L’exposition du Hobbit dure presque deux pages jusqu’au matin où Bilbo Baggins, le hobbit, rencontre Gandalf, le sorcier. Dans les deux premières phrases, Tolkien établit la différence entre les autres hobbits et Bilbo. La description de Bilbo, de sa maison et de ses ancêtres suit. Cela donne aux lecteurs une bonne idée de Bilbo et du genre de vie qu’il a vécu jusqu’au jour où il a rencontré Gandalf. Un indice de l’aventure imminente peut être vu à la fin de l’exposition, « Il est probable que Bilbo, son fils unique, bien qu’il ressemblait et se comportait exactement comme une deuxième édition de son solide et confortable père, a eu quelque chose d’un peu bizarre dans son maquillage du côté Took, quelque chose qui attendait seulement une chance pour sortir. La chance n’est jamais arrivée, jusqu’à ce que Bilbo Baggins ait grandi, âgé d’une cinquantaine d’années, et vivant dans le magnifique trou de hobbit construit par son père, que je viens de vous décrire, jusqu’à ce qu’il se soit apparemment installé de façon inamovible. » Dans ces phrases, Tolkien indique intelligemment que la vie mondaine de Bilbo était sur le point de changer.

La façon dont ces documents ont été placés dans l’ordre sera rendue manifeste dans leur lecture. Toutes les questions inutiles ont été éliminées, de sorte qu’une histoire presque en désaccord avec les possibilités des croyances d’aujourd’hui peut se présenter comme un simple fait. Il n’y a partout aucune déclaration de choses passées où la mémoire peut errer, car tous les documents choisis sont exactement contemporains, donnés du point de vue et dans les limites des connaissances de ceux qui les ont faits.

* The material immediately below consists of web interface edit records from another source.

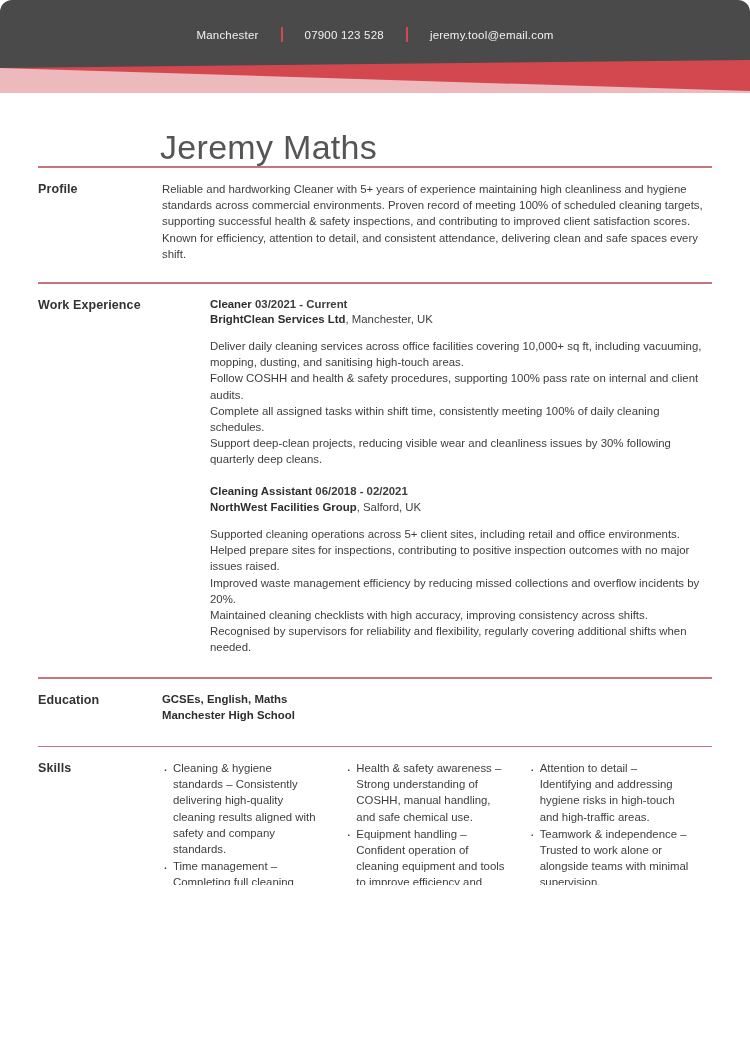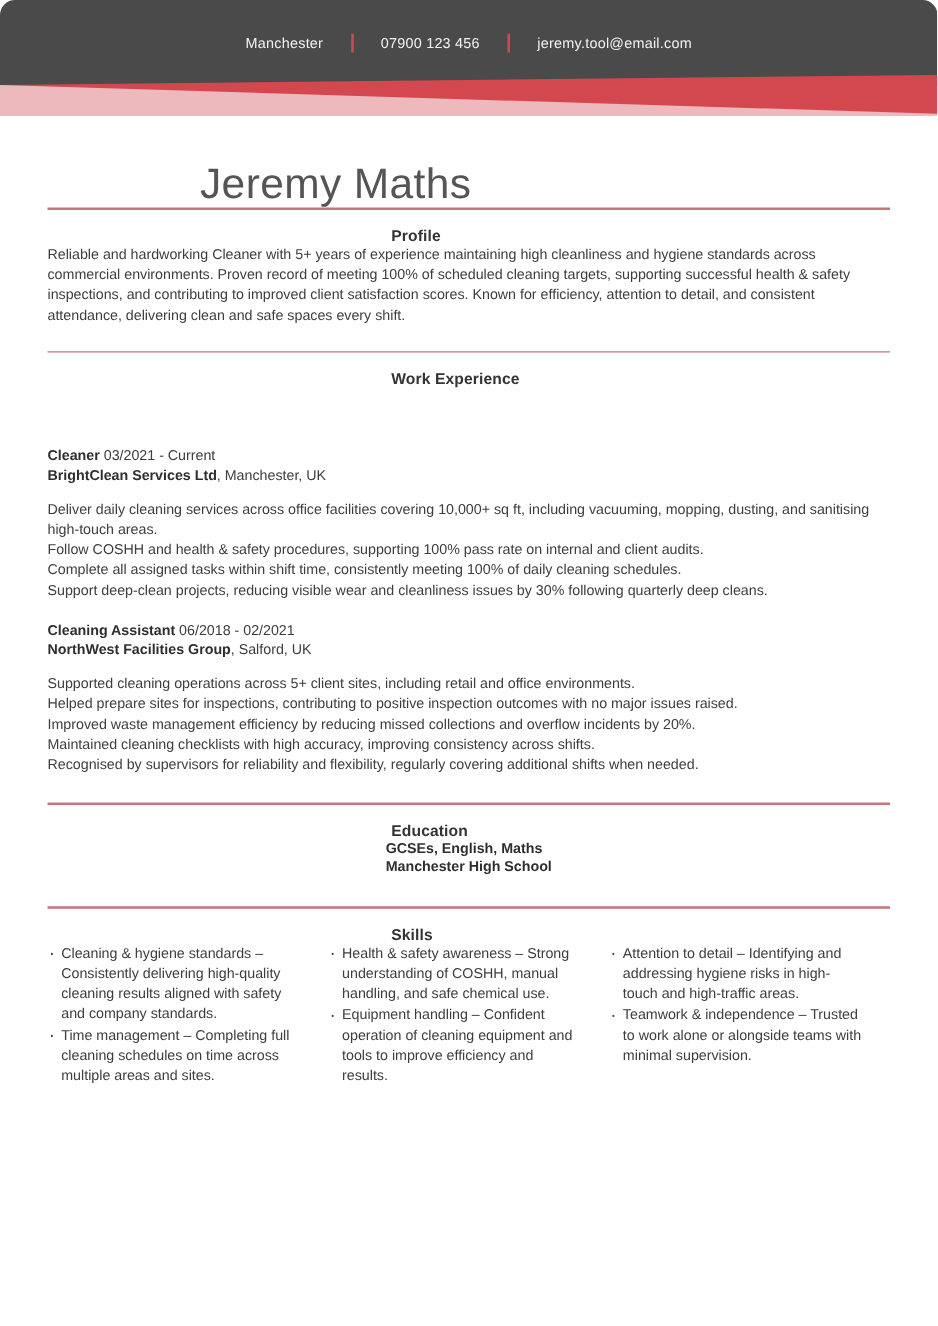--- a/index.html
+++ b/index.html
@@ -195,7 +195,7 @@
     <div class="contact-bar">
       <span class="contact-item">Manchester</span>
       <span class="contact-sep"></span>
-      <span class="contact-item">07900 123 456</span>
+      <span class="contact-item">07900 123 528</span>
       <span class="contact-sep"></span>
       <span class="contact-item">jeremy.tool@email.com</span>
     </div>

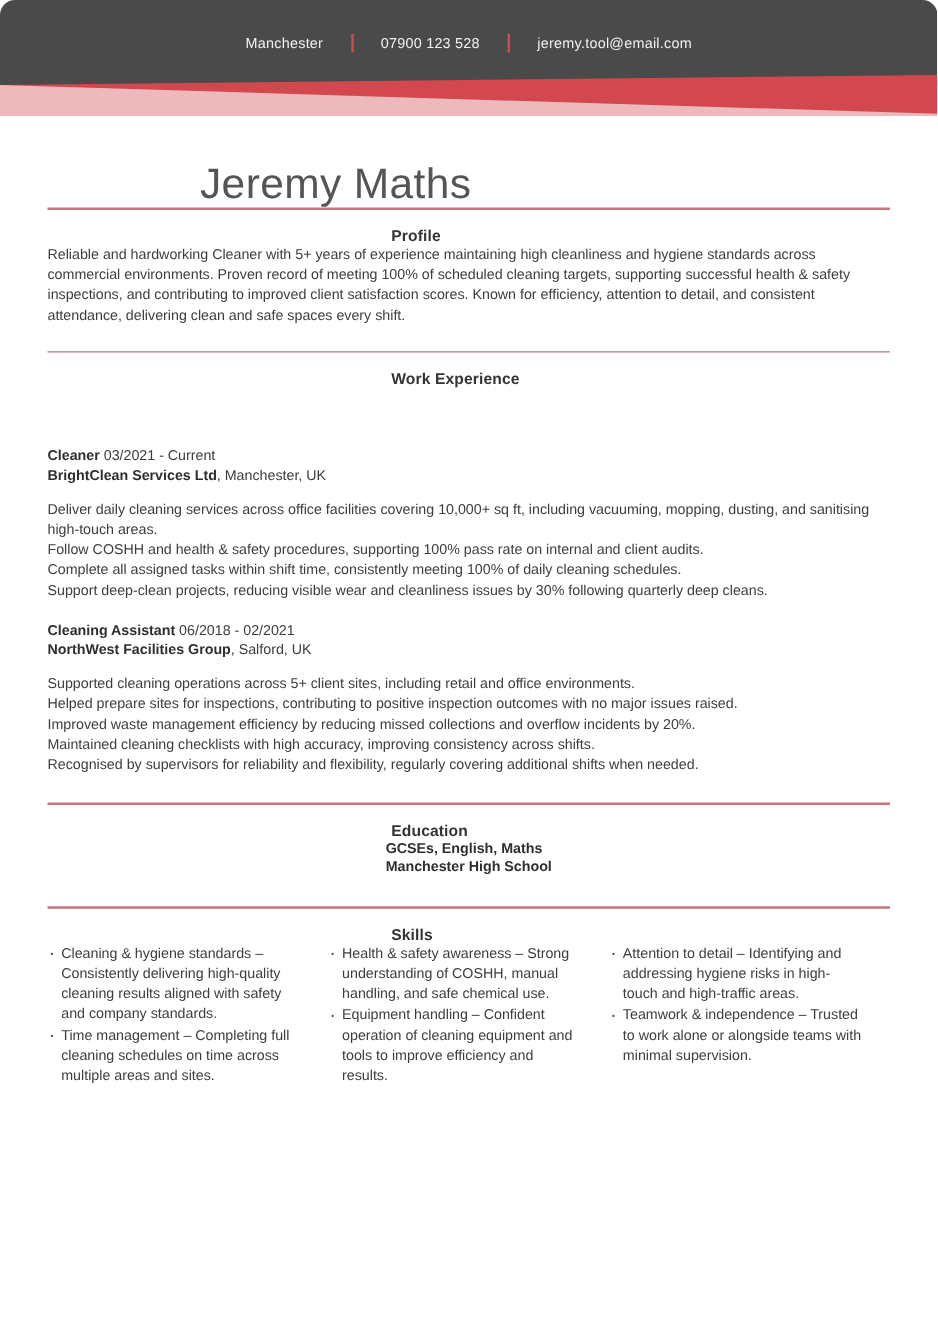--- a/index.html
+++ b/index.html
@@ -107,9 +107,8 @@
 
   .section {
     display: flex;
-    align-items: center;
+    align-items: flex-start;
     padding-top: 13px;
-    flex-direction: column;
   }
   .sec-label {
     width: 124px;

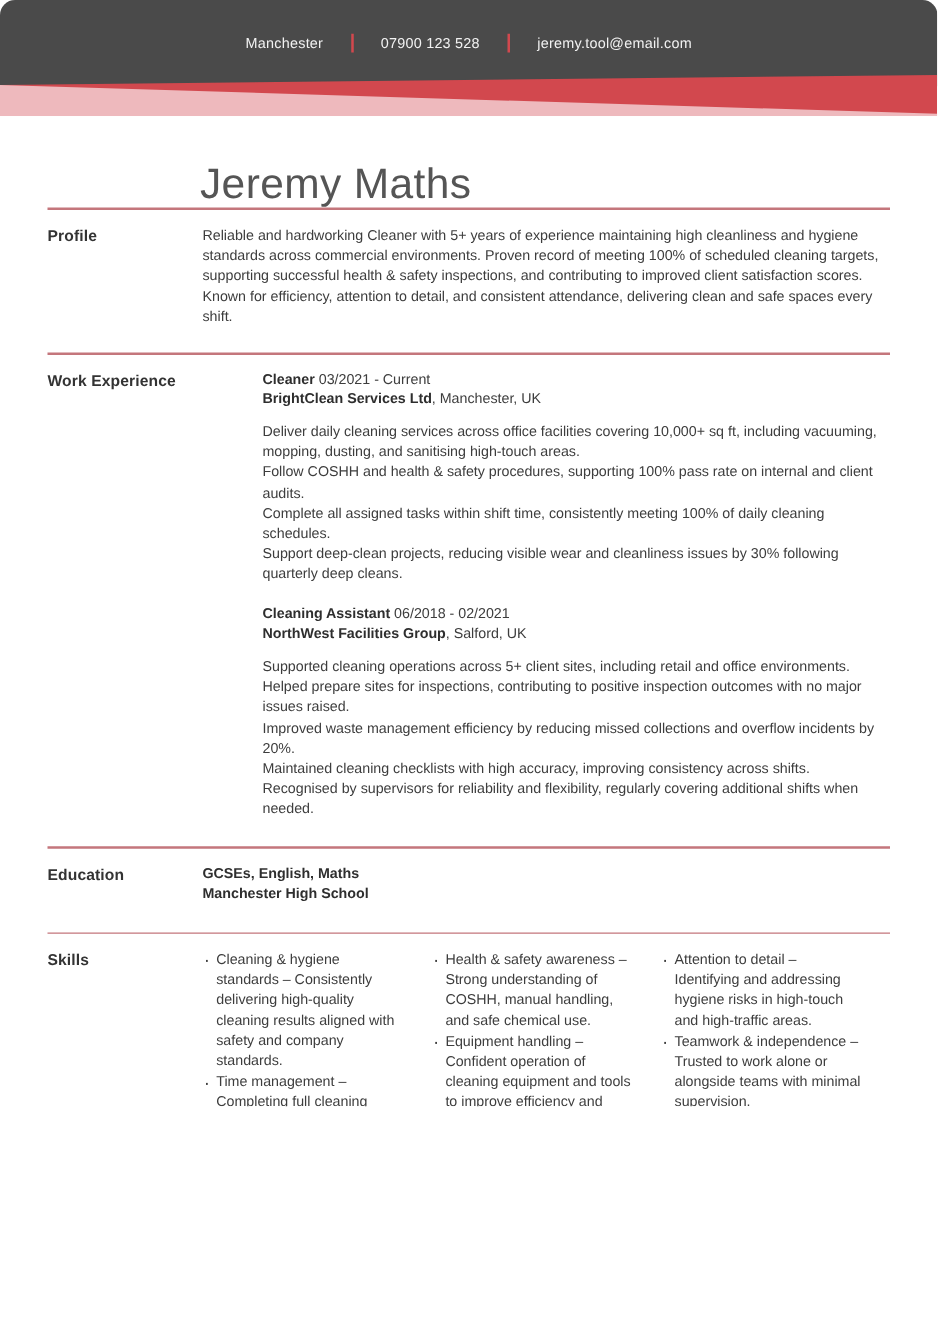--- a/index.html
+++ b/index.html
@@ -133,7 +133,7 @@
   .job + .job { margin-top: 17px; }
   .job-head { line-height: 1.38; }
   .job-title { font-weight: bold; color: #2e2e2e; }
-  .job-date  { font-weight: normal; color: #3d3d3d; }
+  .job-date  { font-weight: bold; color: #3d3d3d; }
   .job-org   { font-weight: bold; color: #2e2e2e; }
   .job-loc   { font-weight: normal; color: #3d3d3d; }
   .job-lines { margin-top: 10px; line-height: 1.42; }

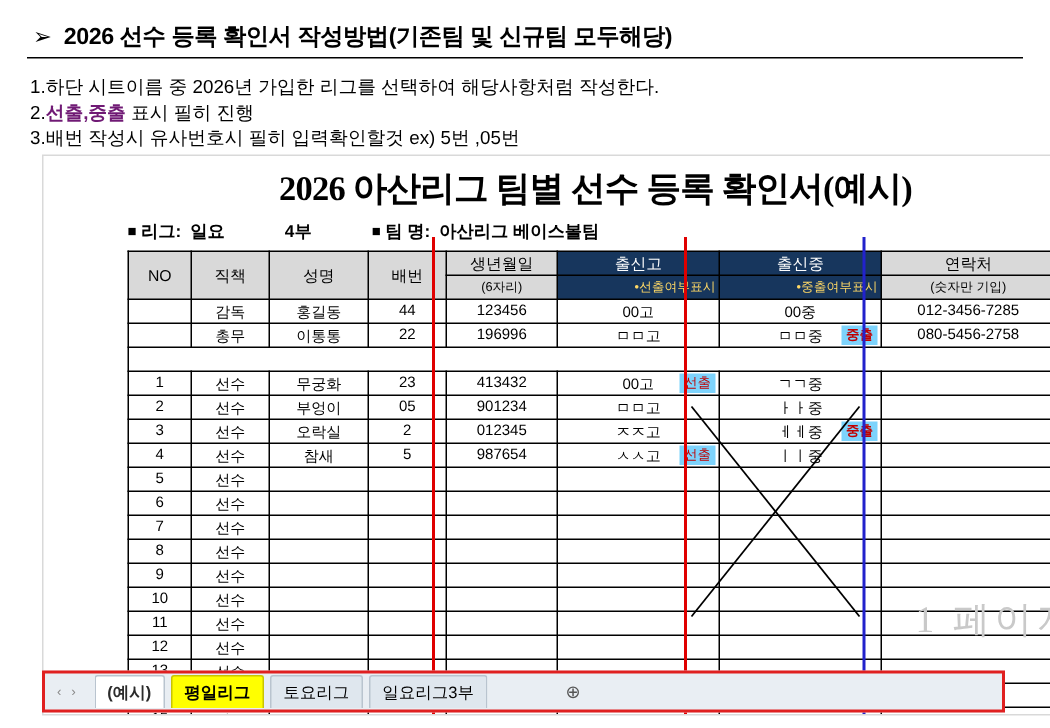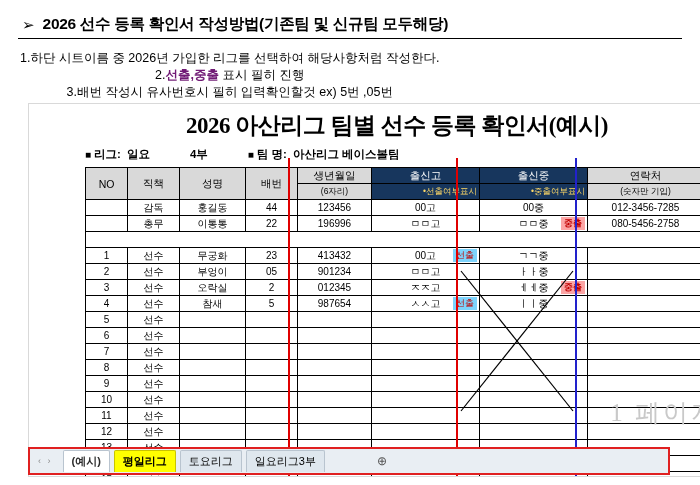--- a/index.html
+++ b/index.html
@@ -54,7 +54,7 @@
     font-size: 12.5px;
     line-height: 17px;
   }
-  .notes div { white-space: nowrap; text-align: center; }
+  .notes div { white-space: nowrap; }
   .red { color: #701a75; font-weight: bold; }
   
   .sheet {

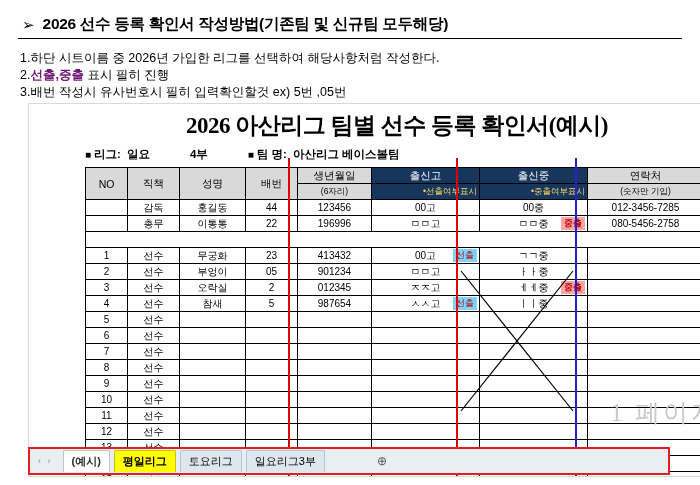--- a/index.html
+++ b/index.html
@@ -128,7 +128,7 @@
   td.bold { font-weight: bold; text-align: left; padding-left: 4px; }
   td.lefty { text-align: left; padding-left: 4px; }
   .yellow { background: #7dd3fc; font-weight: normal; }
-  .pinkcell { background: #fca5a5; color: #c00000; font-weight: bold; }
+  .pinkcell { background: #7dd3fc; color: #c00000; font-weight: bold; }
   .spacerrow td { border: none; height: 6px; }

– Bram Stoker, Dracula, 1897

Bram Stoker choisit une méthode différente pour présenter l’histoire. Il place une petite épigraphe au début du roman, ce qui explique la structure du roman. Le roman est composé de journaux personnels, de journaux intimes, de lettres, de déclarations, etc. de plusieurs auteurs. Il insiste sur le fait que tout ce que les lecteurs liront dans le roman est de l’histoire. Cela incite les lecteurs à prendre l’histoire au sérieux.